*Goal of the exercise*:
Nothing but a verbatim copy of the data, minus the images, should be returned.

*Information shown*:
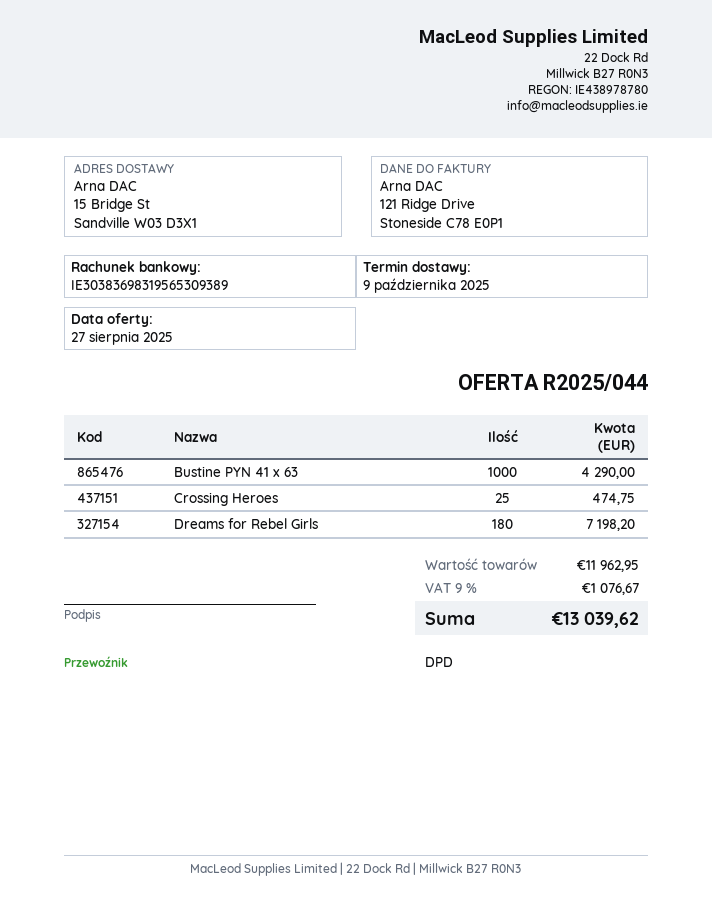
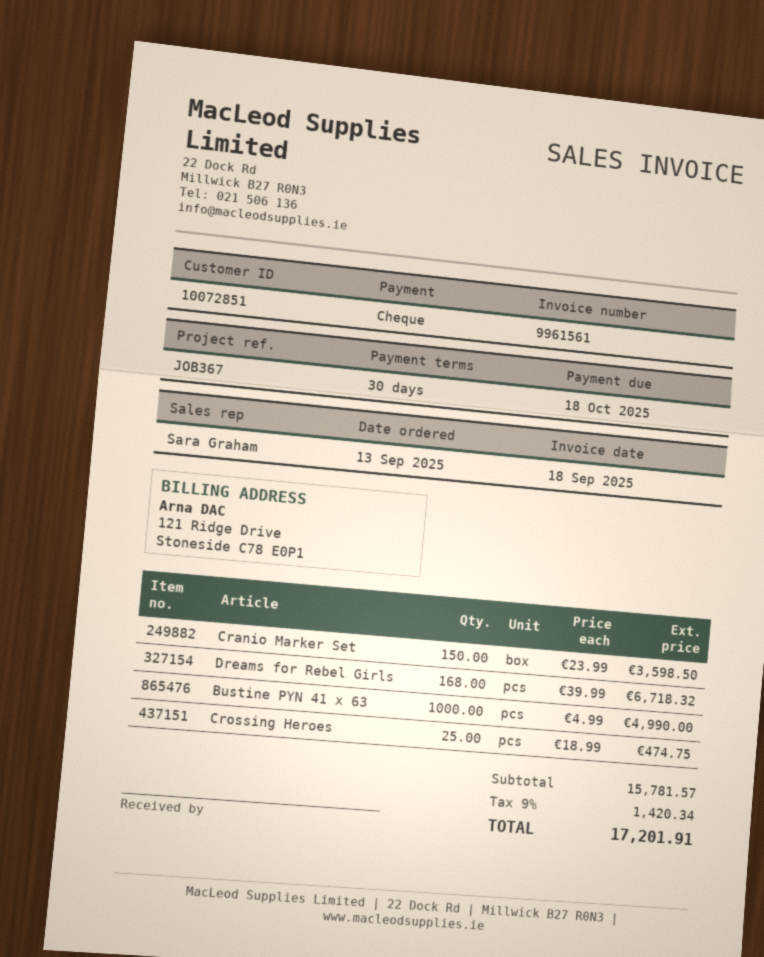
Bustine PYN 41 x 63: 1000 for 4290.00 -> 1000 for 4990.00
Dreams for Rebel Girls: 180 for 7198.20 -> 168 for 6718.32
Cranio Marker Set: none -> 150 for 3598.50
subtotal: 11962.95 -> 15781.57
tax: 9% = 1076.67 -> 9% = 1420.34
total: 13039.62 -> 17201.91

*Solved problem*:
Bustine PYN 41 x 63: 1000 for 4290.00 -> 1000 for 4990.00
Dreams for Rebel Girls: 180 for 7198.20 -> 168 for 6718.32
Cranio Marker Set: none -> 150 for 3598.50
subtotal: 11962.95 -> 15781.57
tax: 9% = 1076.67 -> 9% = 1420.34
total: 13039.62 -> 17201.91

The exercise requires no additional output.